Exercise prompt - Repeat the following data exactly, omitting pictures.

________________________

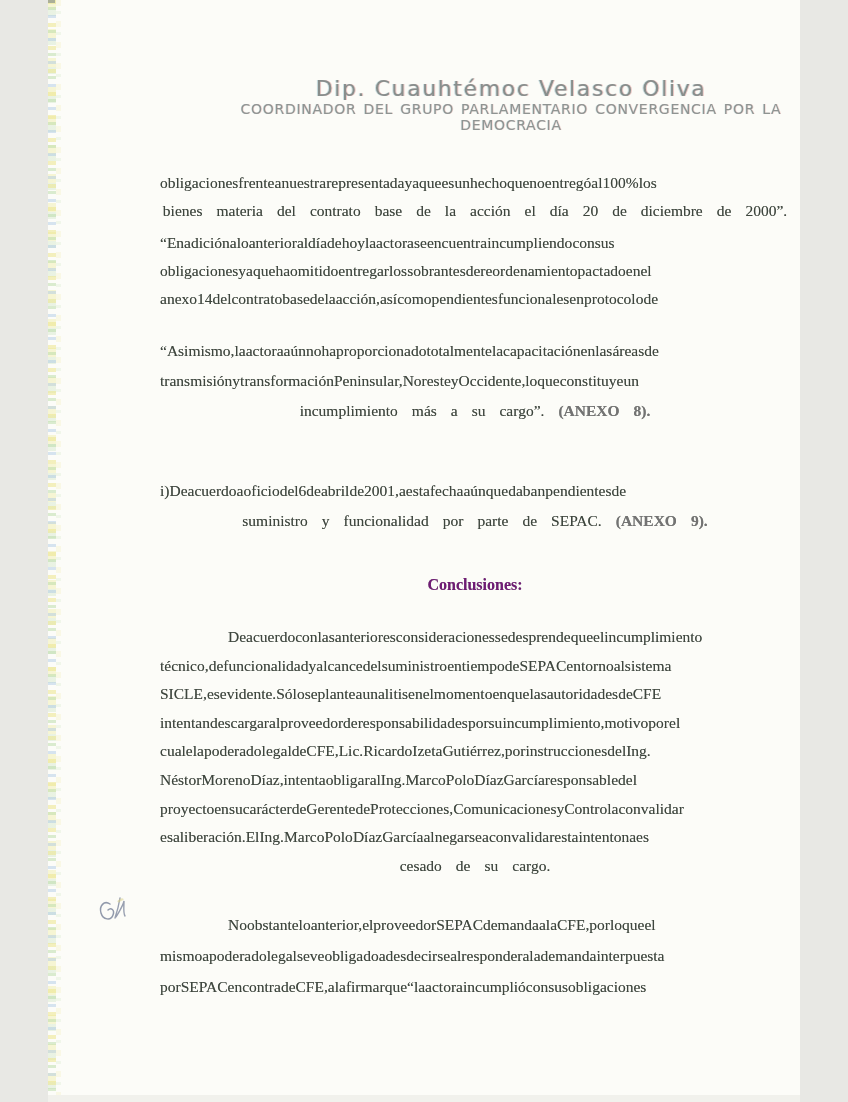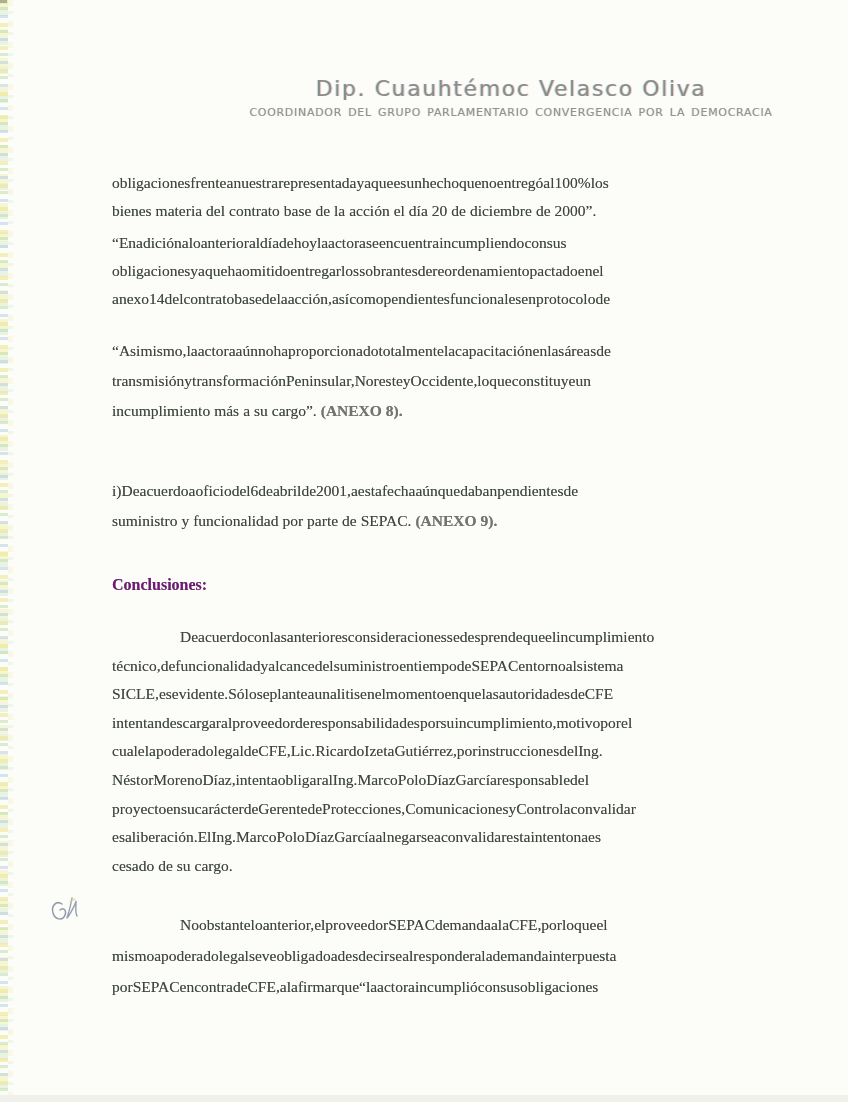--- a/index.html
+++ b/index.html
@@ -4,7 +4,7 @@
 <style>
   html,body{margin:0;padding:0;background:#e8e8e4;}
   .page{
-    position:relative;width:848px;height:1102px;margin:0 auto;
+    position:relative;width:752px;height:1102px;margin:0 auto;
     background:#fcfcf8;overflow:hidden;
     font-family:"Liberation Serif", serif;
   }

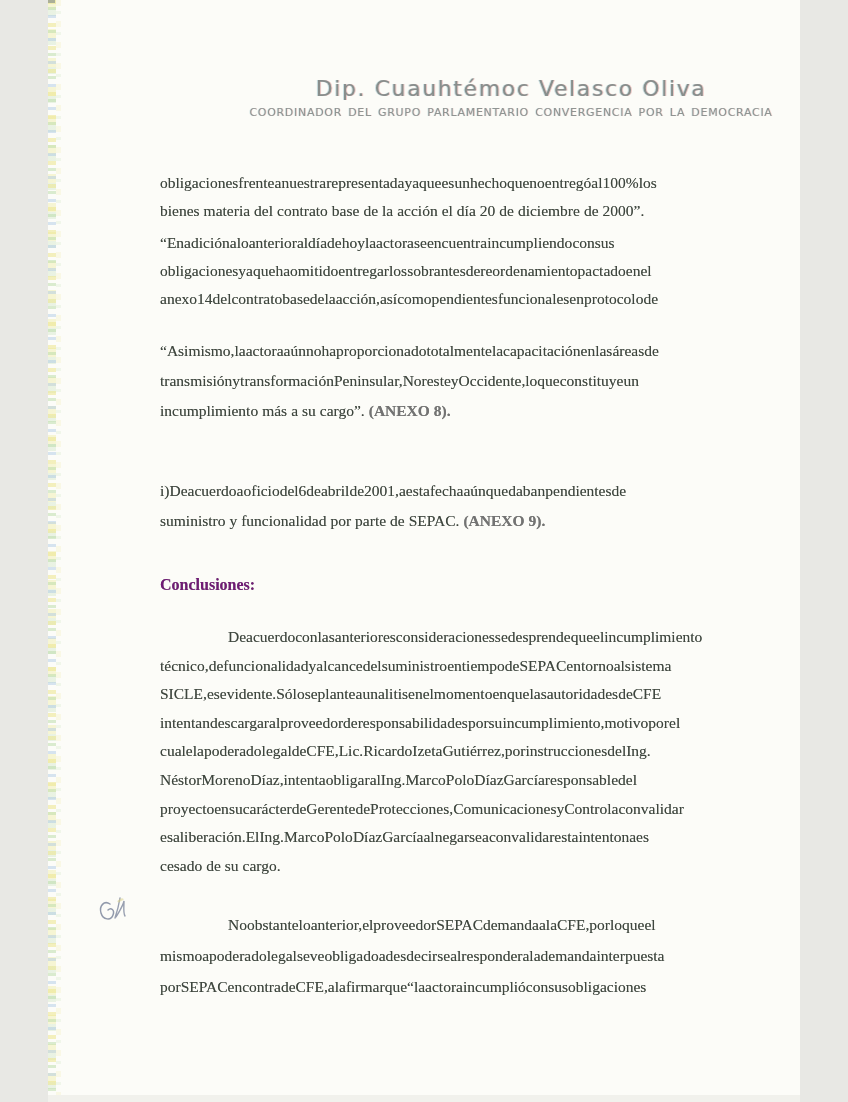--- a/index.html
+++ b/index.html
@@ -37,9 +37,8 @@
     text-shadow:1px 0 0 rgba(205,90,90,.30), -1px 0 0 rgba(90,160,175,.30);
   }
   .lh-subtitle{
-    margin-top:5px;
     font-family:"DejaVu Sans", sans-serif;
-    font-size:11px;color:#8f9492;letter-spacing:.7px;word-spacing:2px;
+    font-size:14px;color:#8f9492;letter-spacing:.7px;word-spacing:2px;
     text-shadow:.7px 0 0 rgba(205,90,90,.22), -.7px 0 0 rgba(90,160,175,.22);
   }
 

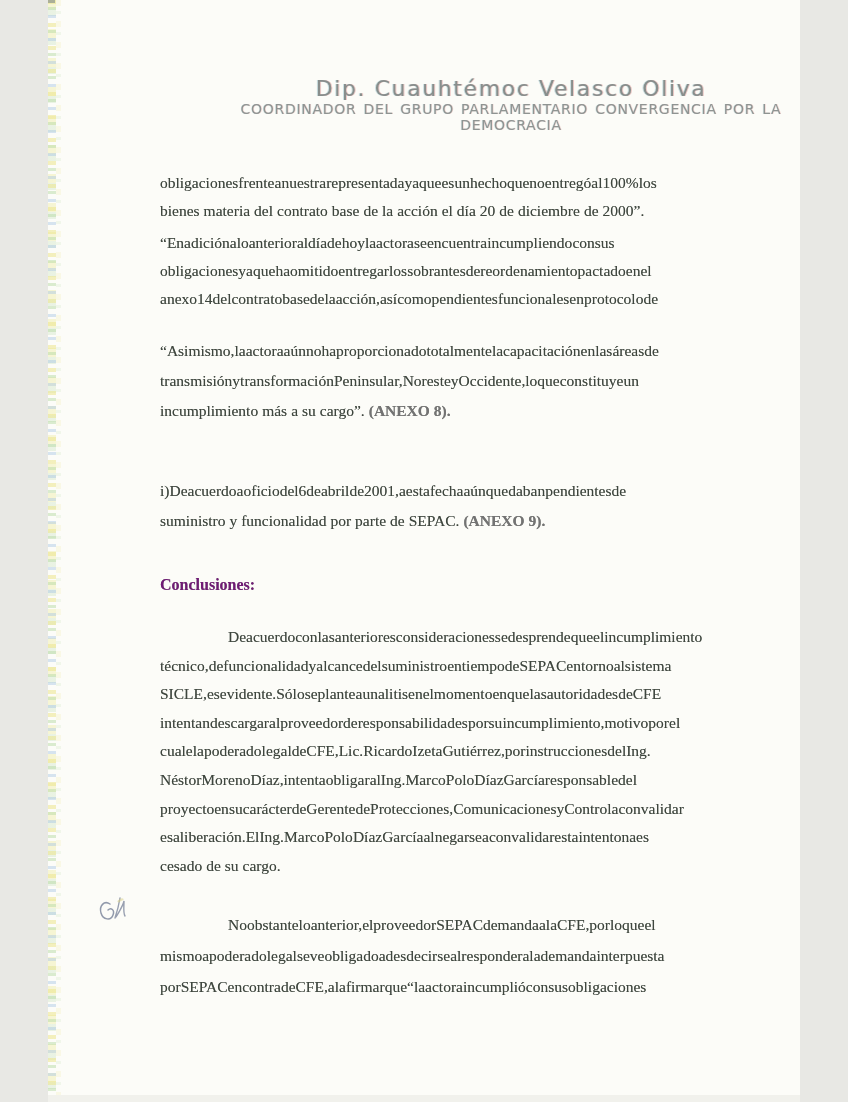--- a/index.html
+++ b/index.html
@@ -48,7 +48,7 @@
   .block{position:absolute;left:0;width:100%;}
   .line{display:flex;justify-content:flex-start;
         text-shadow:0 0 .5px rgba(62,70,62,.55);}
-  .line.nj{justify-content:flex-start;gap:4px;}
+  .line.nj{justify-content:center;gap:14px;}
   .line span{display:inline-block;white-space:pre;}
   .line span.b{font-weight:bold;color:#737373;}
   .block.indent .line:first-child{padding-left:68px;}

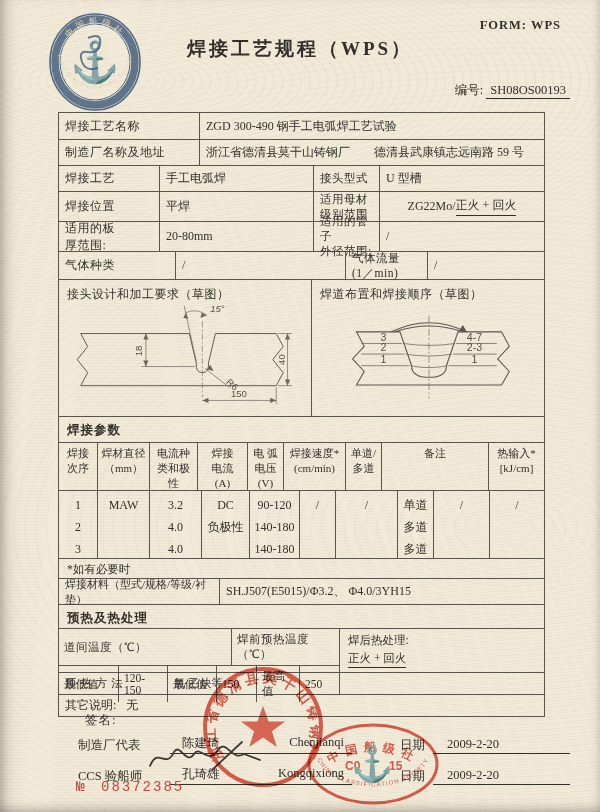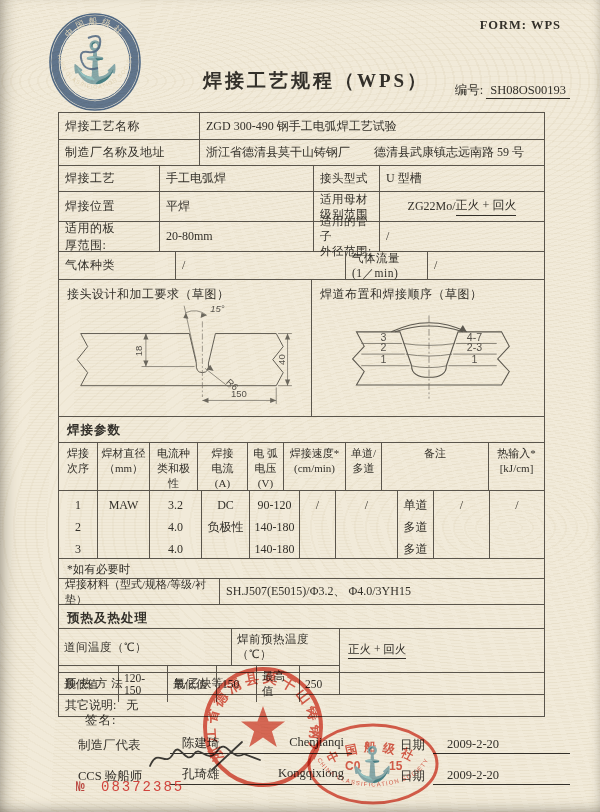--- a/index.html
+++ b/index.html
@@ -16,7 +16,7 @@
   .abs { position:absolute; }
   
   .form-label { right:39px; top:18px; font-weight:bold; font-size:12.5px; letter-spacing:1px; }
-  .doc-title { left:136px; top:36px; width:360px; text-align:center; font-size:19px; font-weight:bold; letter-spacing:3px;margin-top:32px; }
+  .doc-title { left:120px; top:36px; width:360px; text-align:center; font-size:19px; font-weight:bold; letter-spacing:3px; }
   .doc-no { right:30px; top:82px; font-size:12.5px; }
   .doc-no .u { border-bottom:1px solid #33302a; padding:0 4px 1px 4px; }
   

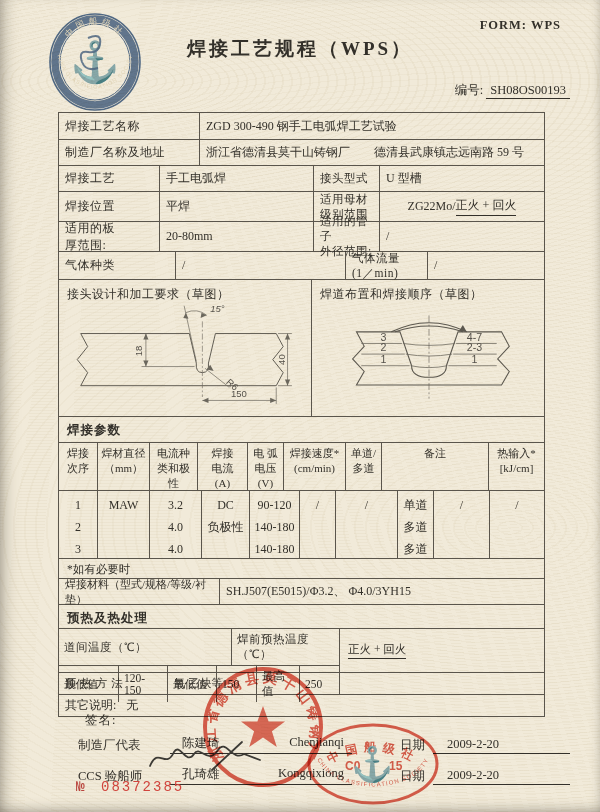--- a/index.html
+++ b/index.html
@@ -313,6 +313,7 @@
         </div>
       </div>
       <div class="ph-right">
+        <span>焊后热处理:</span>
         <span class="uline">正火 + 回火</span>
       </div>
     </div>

________________________

Your response -
--- a/index.html
+++ b/index.html
@@ -4,7 +4,7 @@
 <style>
   html,body{margin:0;padding:0;background:#e8e8e4;}
   .page{
-    position:relative;width:848px;height:1102px;margin:0 auto;
+    position:relative;width:752px;height:1102px;margin:0 auto;
     background:#fcfcf8;overflow:hidden;
     font-family:"Liberation Serif", serif;
   }

--- a/index.html
+++ b/index.html
@@ -37,9 +37,8 @@
     text-shadow:1px 0 0 rgba(205,90,90,.30), -1px 0 0 rgba(90,160,175,.30);
   }
   .lh-subtitle{
-    margin-top:5px;
     font-family:"DejaVu Sans", sans-serif;
-    font-size:11px;color:#8f9492;letter-spacing:.7px;word-spacing:2px;
+    font-size:14px;color:#8f9492;letter-spacing:.7px;word-spacing:2px;
     text-shadow:.7px 0 0 rgba(205,90,90,.22), -.7px 0 0 rgba(90,160,175,.22);
   }
 

--- a/index.html
+++ b/index.html
@@ -48,7 +48,7 @@
   .block{position:absolute;left:0;width:100%;}
   .line{display:flex;justify-content:flex-start;
         text-shadow:0 0 .5px rgba(62,70,62,.55);}
-  .line.nj{justify-content:flex-start;gap:4px;}
+  .line.nj{justify-content:center;gap:14px;}
   .line span{display:inline-block;white-space:pre;}
   .line span.b{font-weight:bold;color:#737373;}
   .block.indent .line:first-child{padding-left:68px;}

--- a/index.html
+++ b/index.html
@@ -16,7 +16,7 @@
   .abs { position:absolute; }
   
   .form-label { right:39px; top:18px; font-weight:bold; font-size:12.5px; letter-spacing:1px; }
-  .doc-title { left:136px; top:36px; width:360px; text-align:center; font-size:19px; font-weight:bold; letter-spacing:3px;margin-top:32px; }
+  .doc-title { left:120px; top:36px; width:360px; text-align:center; font-size:19px; font-weight:bold; letter-spacing:3px; }
   .doc-no { right:30px; top:82px; font-size:12.5px; }
   .doc-no .u { border-bottom:1px solid #33302a; padding:0 4px 1px 4px; }
   

--- a/index.html
+++ b/index.html
@@ -313,6 +313,7 @@
         </div>
       </div>
       <div class="ph-right">
+        <span>焊后热处理:</span>
         <span class="uline">正火 + 回火</span>
       </div>
     </div>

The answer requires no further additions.